Should one switch from Traditional Car Keys(Transponder) to Smart Car Keys (Keyless) ?
I believe, the days of classic car keys are over, only a few manufacturers still build cars with ignition keys. Most adults know how to put the key in the ignition and start the car, but future generation kids probably won’t.
Technology is always changing and big companies like Ford and General Motors are trying to keep up with the competition. That’s why they stopped building cars with the standard ignition key.
The main reason for moving away from traditional locks and keys is security. Only a professional, qualified and licensed automotive locksmith understands the differences between makes and models for different locking and ignition systems.
Smart keys have a small chip called a tag inside the key that transmits a low-frequency radio signal. There is also a unique encrypted code that only your vehicle can read with its sensors. You receive the short-range signal via your car’s antennas and the unique sensor built into your vehicle reads the special code that your car key sends.

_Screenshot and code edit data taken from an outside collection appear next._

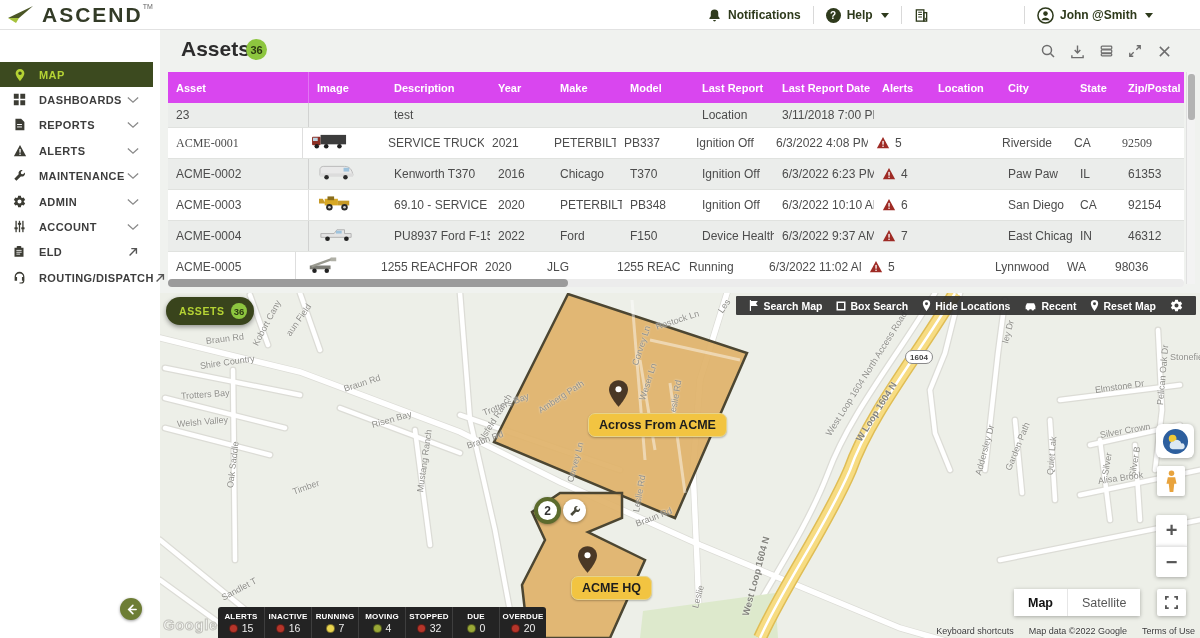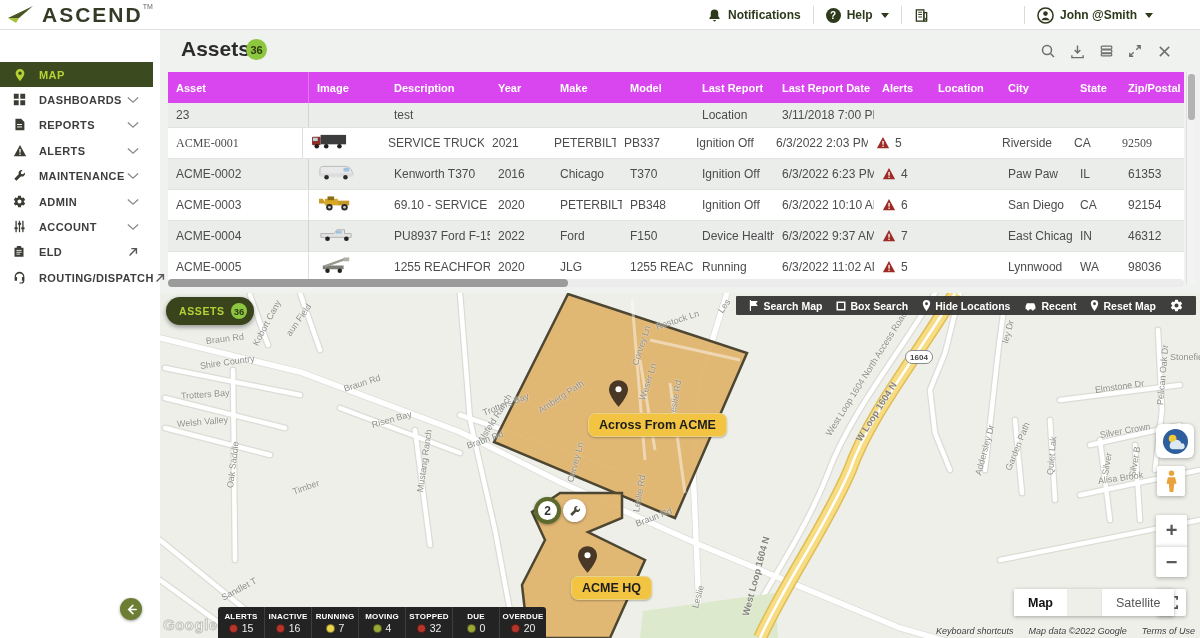--- a/index.html
+++ b/index.html
@@ -83,22 +83,22 @@
 
   .ctl { position:absolute; background:#fff; box-shadow:0 1px 4px rgba(0,0,0,.3); z-index:18; cursor:pointer; display:flex; align-items:center; justify-content:center; }
   .weather-btn { left:996px; top:131px; width:38px; height:34px; border-radius:6px; }
   .pegman-btn { left:997px; top:173px; width:28px; height:30px; border-radius:2px; }
   .zoom-in { left:996px; top:222px; width:31px; height:31px; border-radius:2px 2px 0 0; font-size:20px; font-weight:700; color:#565656; }
   .zoom-out { left:996px; top:253px; width:31px; height:31px; border-radius:0 0 2px 2px; border-top:1px solid #e6e6e6; font-size:20px; font-weight:700; color:#565656; }
   .fullscreen-btn { left:997px; top:296px; width:29px; height:27px; border-radius:2px; color:#565656; }
   .maptype { position:absolute; left:854px; top:296px; height:27px; display:flex; z-index:18; box-shadow:0 1px 4px rgba(0,0,0,.3); }
   .maptype .mt-btn { background:#fff; height:27px; display:flex; align-items:center; justify-content:center; font-size:12.5px; cursor:pointer; padding:0 14px; }
   .maptype .mt-btn.sel { font-weight:700; color:#111; }
-  .maptype .mt-btn.unsel { color:#565656; border-left:1px solid #e6e6e6;margin-left:34px; }
-  .attribution { position:absolute; right:5px; bottom:2px; display:flex; gap:15px; font-size:9px; color:#3a3a3a; z-index:16; text-shadow:0 0 2px #fff;font-style:italic; }
+  .maptype .mt-btn.unsel { color:#565656; border-left:1px solid #e6e6e6; }
+  .attribution { position:absolute; right:5px; bottom:2px; display:flex; gap:15px; font-size:9px; color:#3a3a3a; z-index:16; text-shadow:0 0 2px #fff; }
   .attribution span { cursor:pointer; }
 </style>
 </head>
 <body>
 
 <div id="app">
 
   <div class="header">
     <div class="logo">
       <span style="display:flex">
@@ -361,21 +361,21 @@
                 <rect x="2" y="5" width="5" height="3.5" fill="#bcd4e2"></rect>
                 <circle cx="6" cy="14" r="2.4" fill="#1d1d1d"></circle>
                 <circle cx="16" cy="14" r="2.4" fill="#1d1d1d"></circle>
                 <circle cx="30" cy="14" r="2.4" fill="#1d1d1d"></circle>
               </svg></div>
             <div class="cell" style="width: 104px;">SERVICE TRUCK PTRB</div>
             <div class="cell" style="width: 62px;">2021</div>
             <div class="cell" style="width: 70px;">PETERBILT</div>
             <div class="cell" style="width: 72px;">PB337</div>
             <div class="cell" style="width: 80px;">Ignition Off</div>
-            <div class="cell" style="width: 100px;">6/3/2022 2:03 PM</div>
+            <div class="cell" style="width: 100px;">6/3/2022 4:08 PM</div>
             <div class="cell" style="width: 56px;">
               <span class="alert-flag">
                 <span style="display:flex;color:#9e2b25">
                   <svg width="14" height="14" viewBox="0 0 16 16">
                     <path d="M8 1 15 14H1z" fill="currentColor"></path>
                     <rect x="7.3" y="5.6" width="1.5" height="4.3" fill="#fff"></rect>
                     <rect x="7.3" y="11" width="1.5" height="1.5" fill="#fff"></rect>
                   </svg>
                 </span>
                 <span>5</span>
@@ -478,21 +478,21 @@
                 </span>
                 <span>7</span>
               </span>
             </div>
             <div class="cell" style="width: 70px;"></div>
             <div class="cell" style="width: 72px;">East Chicago</div>
             <div class="cell" style="width: 48px;">IN</div>
             <div class="cell" style="width: 64px;">46312</div>
           </div>
           <div class="t-row">
-            <div class="cell first" style="width: 141px;">ACME-0005</div>
+            <div class="cell first" style="width: 128px;">ACME-0005</div>
             <div class="cell" style="width: 77px;"><svg width="38" height="17" viewBox="0 0 40 18">
                 <rect x="6" y="9" width="22" height="4" fill="#7d7d76"></rect>
                 <path d="M8 10 30 2" stroke="#9a9a90" stroke-width="2.5"></path>
                 <rect x="28" y="0.5" width="6" height="4" fill="#b0b0a6"></rect>
                 <circle cx="11" cy="14.5" r="2.4" fill="#222"></circle>
                 <circle cx="24" cy="14.5" r="2.4" fill="#222"></circle>
               </svg></div>
             <div class="cell" style="width: 104px;">1255 REACHFORK</div>
             <div class="cell" style="width: 62px;">2020</div>
             <div class="cell" style="width: 70px;">JLG</div>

Modern key fobs are powered by radio waves. They can also be found as “proximity keys”. There are many names you can come up with for these electronic keys. The proximity function works without taking the key out of your pocket or handbag. You literally push the start button or turn the power button and the car starts. Car manufacturers have also put a small button on the door handles, with the proximity key in your pocket or pocket you just have to press this button and the door will unlock/lock when the key is within reach.
In the simplest terms, having a smart car key can give you better access to your car. Other advantages can be seen as:
A vehicle equipped with a smart key is less likely to be stolen. Even if a thief has managed to break into your car and tries to plug it in, the engine will not start. Active wiring won’t work as it needs your key’s encrypted code to move.

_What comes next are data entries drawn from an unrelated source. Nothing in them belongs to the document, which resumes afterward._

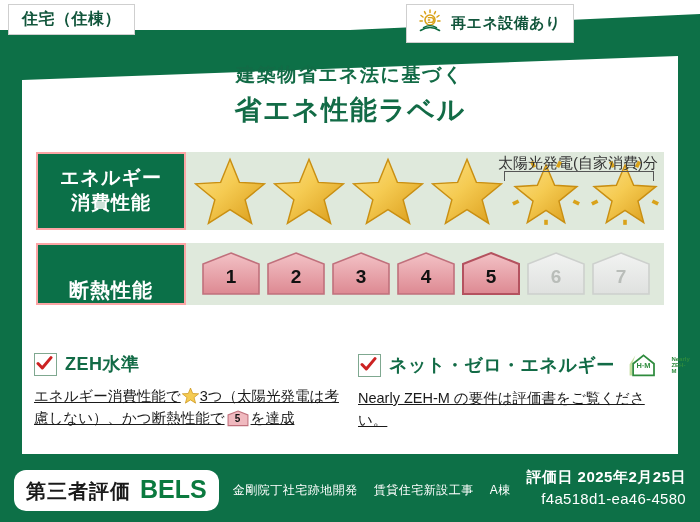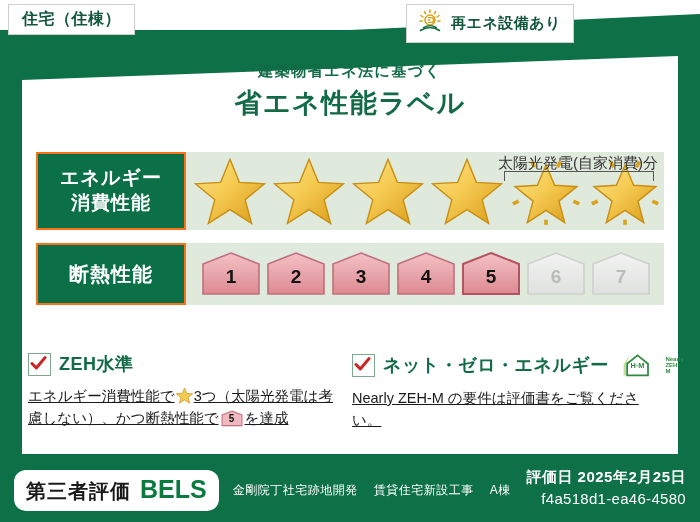--- a/index.html
+++ b/index.html
@@ -34,41 +34,41 @@
   .top-badge{
     position:absolute;right:10px;top:4px;
     background:#ffffff;border:1px solid #cfcfcf;
     display:flex;align-items:center;gap:8px;
     padding:4px 12px 5px 10px;z-index:6;
   }
   .top-badge .bl{font-size:15px;font-weight:bold;color:#12563c;letter-spacing:0.5px;}
 
   
   .title-wrap{position:absolute;left:0;top:62px;width:700px;text-align:center;z-index:5;}
-  .title-sub{font-size:15px;font-weight:bold;color:#126b46;letter-spacing:1.5px;}
+  .title-sub{font-size:19px;font-weight:bold;color:#126b46;letter-spacing:1.5px;}
   .title-main{font-size:27px;font-weight:bold;color:#126b46;letter-spacing:1.5px;margin-top:4px;}
 
   
   .rows{position:absolute;left:36px;top:152px;width:628px;z-index:5;}
   .perf-row{display:flex;align-items:stretch;height:78px;margin-bottom:13px;}
   .perf-key{
     width:150px;min-width:150px;background:#0b7048;
-    border:2px solid #f97316;
+    border:2px solid #fca5a5;
     display:flex;flex-direction:column;align-items:center;justify-content:center;
     color:#fff;font-weight:bold;font-size:19px;line-height:1.3;letter-spacing:1px;
     box-sizing:border-box;
   }
   .perf-val{
     flex:1;background:#dfe9dc;
     display:flex;align-items:center;
     position:relative;box-sizing:border-box;
   }
   .row-energy .perf-val{padding-left:4px;}
   .row-insul{height:62px;}
-  .row-insul .perf-key{font-size:20px;}
+  .row-insul .perf-key{font-size:20px;justify-content:flex-end;}
   .row-insul .perf-val{padding-left:14px;gap:2px;}
 
   
   .stars{display:flex;align-items:center;}
   .star-cell{position:relative;width:79px;height:72px;display:flex;align-items:center;justify-content:center;}
   .star-svg{width:72px;height:70px;display:block;}
 
   .solar-bracket{
     position:absolute;right:6px;top:2px;width:160px;height:30px;
   }
@@ -86,21 +86,21 @@
   .house{position:relative;width:62px;height:46px;}
   .house svg{display:block;width:62px;height:46px;}
   .house .hn{
     position:absolute;left:0;right:0;top:16px;text-align:center;
     font-size:19px;font-weight:bold;line-height:1;
   }
   .house.on .hn{color:#111;}
   .house.off .hn{color:#b9bdb9;}
 
   
-  .cols{position:absolute;left:28px;top:352px;width:636px;display:flex;gap:18px;z-index:5;}
+  .cols{position:absolute;left:34px;top:352px;width:636px;display:flex;gap:18px;z-index:5;}
   .col{width:312px;}
   .col-head{display:flex;align-items:center;gap:8px;}
   .chk{width:21px;height:21px;border:1.5px solid #7fa890;background:#fff;position:relative;flex:none;}
   .chk svg{position:absolute;left:1px;top:1px;}
   .col-title{font-size:18px;font-weight:bold;color:#126b46;letter-spacing:0.5px;white-space:nowrap;}
   .col-body{margin-top:9px;font-size:14.5px;color:#1a1a1a;line-height:1.55;letter-spacing:0px;text-decoration:underline;}
   .inline-star{display:inline-block;vertical-align:-3px;width:17px;height:17px;margin:0 1px;}
   .inline-house{display:inline-block;vertical-align:-4px;width:22px;height:17px;position:relative;margin:0 2px;}
   .inline-house .ihn{position:absolute;left:0;right:0;top:4px;text-align:center;font-size:10px;font-weight:bold;color:#111;line-height:1;}
   .zehm-logo{display:inline-flex;align-items:center;gap:15px;vertical-align:-6px;margin-left:4px;}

b) Convenience and Functionality:
If you lose your keys, your car can sense where they are or track them in your pocket, purse, or bag.No more digging and panicking about where you put your keys on a dark night. As long as you have the keychain with you, you can easily go anywhere.
c) Cool Factor:
That luxurious feeling !!!
Well, I have tried to cover every different type of existing car key in the market other than the digital car keys concept which is operated via your mobile phone. It is not been fully launched yet in the entire world.

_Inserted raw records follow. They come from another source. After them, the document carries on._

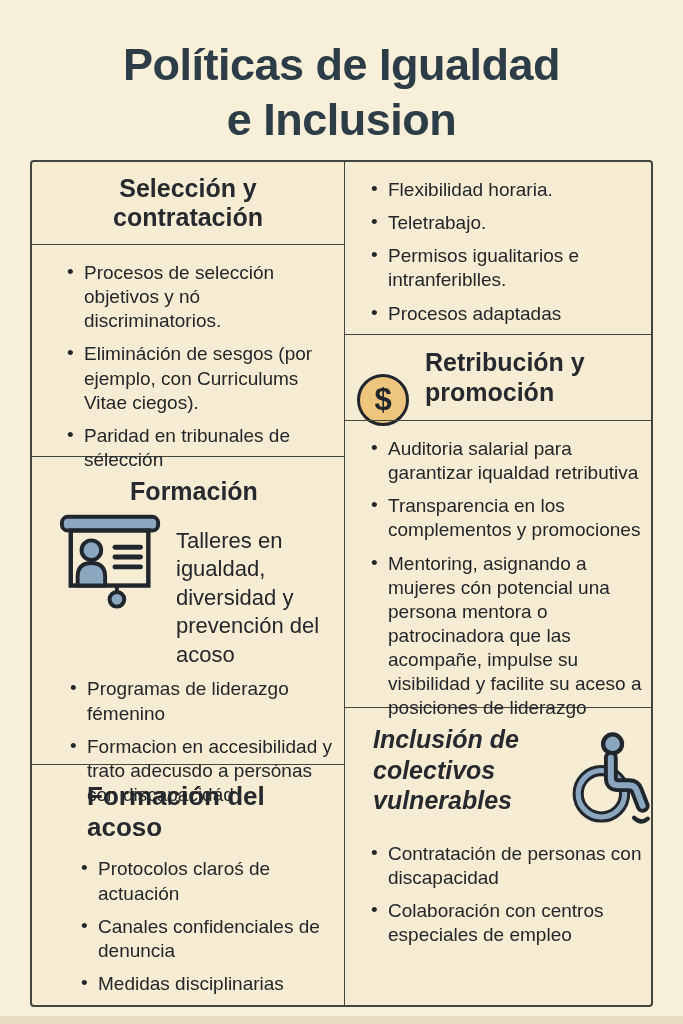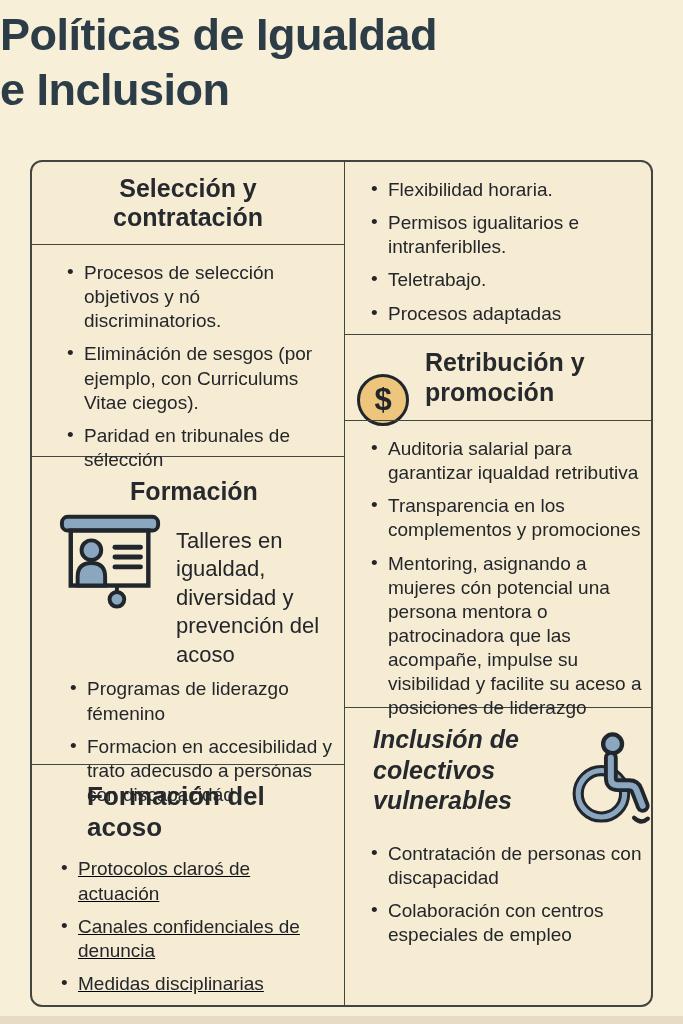--- a/index.html
+++ b/index.html
@@ -15,26 +15,26 @@
     --bottom_shade:#e7dcc3;
   }
   *{margin:0;padding:0;box-sizing:border-box;}
   html,body{background:#ffffff;}
   body{font-family:"Liberation Sans","DejaVu Sans",sans-serif;}
   .page{
     position:relative;width:683px;height:1024px;overflow:hidden;
     background:var(--background);
   }
   .page-title{
-    margin-top:8px;color:var(--title);
+    margin-top:38px;text-align:center;color:var(--title);
     font-size:45px;font-weight:bold;line-height:1.22;letter-spacing:-.5px;
   }
   .board{
     position:absolute;left:30px;top:160px;width:623px;height:847px;
-    border:2px solid var(--border);border-radius:12px;background:var(--panel);
+    border:2px solid var(--border);border-radius:4px;background:var(--panel);
     display:flex;overflow:hidden;
   }
   .col{display:flex;flex-direction:column;}
   .col.left{width:313px;border-right:1.5px solid var(--border);}
   .col.right{flex:1;}
   .sec{border-top:1.5px solid var(--border);}
   .sec:first-child{border-top:none;}
   .head-sec{display:flex;align-items:center;justify-content:center;height:85px;padding:0 26px;}
   .head-sec h2{text-align:center;}
   h2{font-size:25px;font-weight:bold;color:var(--heading);line-height:1.18;}
@@ -51,21 +51,21 @@
   .sec-formacion{height:308px;padding-left:12px;}
   .sec-formacion h2{text-align:center;margin-top:20px;}
   .icon-row{display:flex;padding:4px 10px 0 14px;}
   .icon-row .lead{
     font-size:22px;line-height:1.3;color:var(--text);
     margin:16px 0 0 10px;width:182px;
   }
   .sec-formacion ul{margin-top:8px;padding:0 6px 0 25px;}
   .sec-prevencion{flex:1;}
   .sec-prevencion h2{font-size:26px;padding:16px 20px 0 55px;line-height:1.2;}
-  .sec-prevencion ul{margin-top:14px;padding:0 8px 0 28px;text-decoration:underline;}
+  .sec-prevencion ul{margin-top:14px;padding:0 8px 0 48px;}
   
   .sec-conciliacion-body{height:172px;padding:16px 6px 0 25px;}
   .sec-retribucion-head{height:86px;display:flex;align-items:center;padding:0 8px 0 12px;}
   .coin{
     width:52px;height:52px;border-radius:50%;flex:0 0 auto;
     background:var(--coin_fill);border:3.5px solid var(--icon_stroke);
     display:flex;align-items:center;justify-content:center;
     font-size:31px;font-weight:bold;color:var(--icon_stroke);
     align-self:flex-end;margin-bottom:-6px;
   }
@@ -138,22 +138,22 @@
       </div>
 
     </div>
 
     <div class="col right">
 
 
       <div class="sec sec-conciliacion-body">
         <ul>
           <li>Flexibilidad horaria.</li>
+          <li>Teletrabajo.</li>
           <li>Permisos igualitarios e intranferiblles.</li>
-          <li>Teletrabajo.</li>
           <li>Procesos adaptadas</li>
         </ul>
       </div>
 
       <div class="sec sec-retribucion-head">
         <span class="coin">
             <span>$</span>
           </span>
         <h2>Retribución y promoción</h2>
       </div>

Big tech companies are working on it such as Tesla, Google, BMW, Mercedes Benz and Apple as far as I know and following that I would like to share some articles along with it which you can go through and stay updated about the upcoming keyless technology!
With Android 12, Google will turn your smartphone into a car key
Google is working with BMW and other automakers to develop a digital key that will let car owners lock, unlock and…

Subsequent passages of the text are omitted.